Лесю они казались знакомыми. Откуда? Из того сна?

Вязников подошел, протянул флейту:

– Возьми, это та самая, что ты потерял…

– Непохожа… – неуверенно отозвался Лесь. Флейта была настоящая – черная, с серебряными клапанами.

– Та самая, – повторил Вязников. – Бери.

– А как же ты?

– У меня есть еще. А эта – твоя. Ведь недаром ее послушались бабочки…

Все это было.

Правда, у взрослых есть другое объяснение. Мама, дядя Сима и Це-це рассказывают, что вечером они вошли в комнату и увидели: Лесь без памяти лежит на своей постели. Горячий, шепчущий беспрерывно: «Велька, к берегу. Велька, вперед… Бабочки, за мной…»

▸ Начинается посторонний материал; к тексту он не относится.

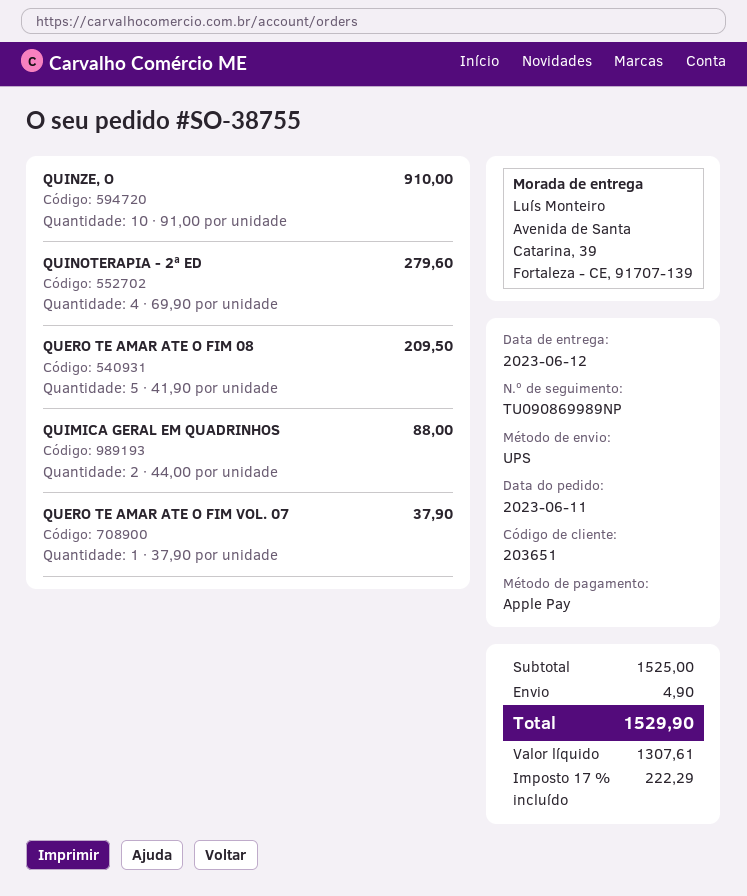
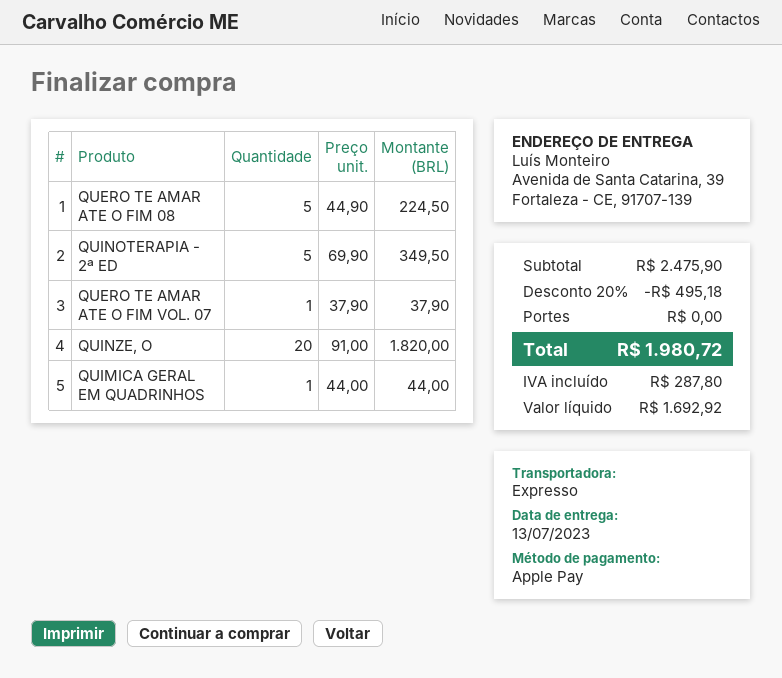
delivery date: 2023-06-12 -> 2023-07-13
shipping method: UPS -> express
QUINZE, O: 10 x 91.00 = 910.00 -> 20 x 91.00 = 1820.00
QUINOTERAPIA - 2ª ED: 4 x 69.90 = 279.60 -> 5 x 69.90 = 349.50
QUERO TE AMAR ATE O FIM 08: 5 x 41.90 = 209.50 -> 5 x 44.90 = 224.50
QUIMICA GERAL EM QUADRINHOS: 2 x 44.00 = 88.00 -> 1 x 44.00 = 44.00
subtotal: 1525.00 -> 2475.90
discount: none -> 20% = 495.18
shipping: 4.90 -> 0.00
net: 1307.61 -> 1692.92
tax: 222.29 -> 287.80
total: 1529.90 -> 1980.72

Сбегали за дядей Андреем, тот, к счастью, оказался дома. Пришел, сделал Лесю укол. Сказал:

– Случаются такие рецидивы. Ничего, пройдет… Лесь затих. Не бредил уже, уснул. Все стояли у постели, мама тихонько всхлипывала. Це-це тоже, погромче.

Дядя Андрей успокоил их опять:

– К утру будет в порядке. А пока пусть поспит в тишине. Выключите радио…

Радио в комнате не было. Однако откуда-то доносилась музыка – негромкая, но отчетливая. Все заоглядывались. Дядя Андрей поднял с пола самодельный деревянный приклад с примотанной к нему банкой из-под пива. Поднес банку к уху, пожал плечами. В жестяной пустоте звучал старинный марш – сдержанный, слегка печальный – его средняя часть, которая называется «анданте модерато».

… Это говорили взрослые.

Но Лесь, Гайка и Вязников знали, что все было не так. Или по крайней мере не всё так.

Тем более что никто из взрослых не мог объяснить: откуда в руке у Леся взялась настоящая флейта?

Кузнечик на флаге

Остается рассказать, как Лесь еще раз встретился с Автоматчиком.

Это случилось уже следующим летом.

Дядя Сима, его друг Никита Матвеевич и ребята отремонтировали, а вернее, отстроили заново разбитую, никому не нужную яхточку. Никита Матвеевич любил мастерить, но не очень любил ходить под парусом, был он пожилой, хромой и хворый. И у дяди Симы оказался ребячий экипаж: Лесь, Гайка и Славка Вязников, который так и не уехал из города.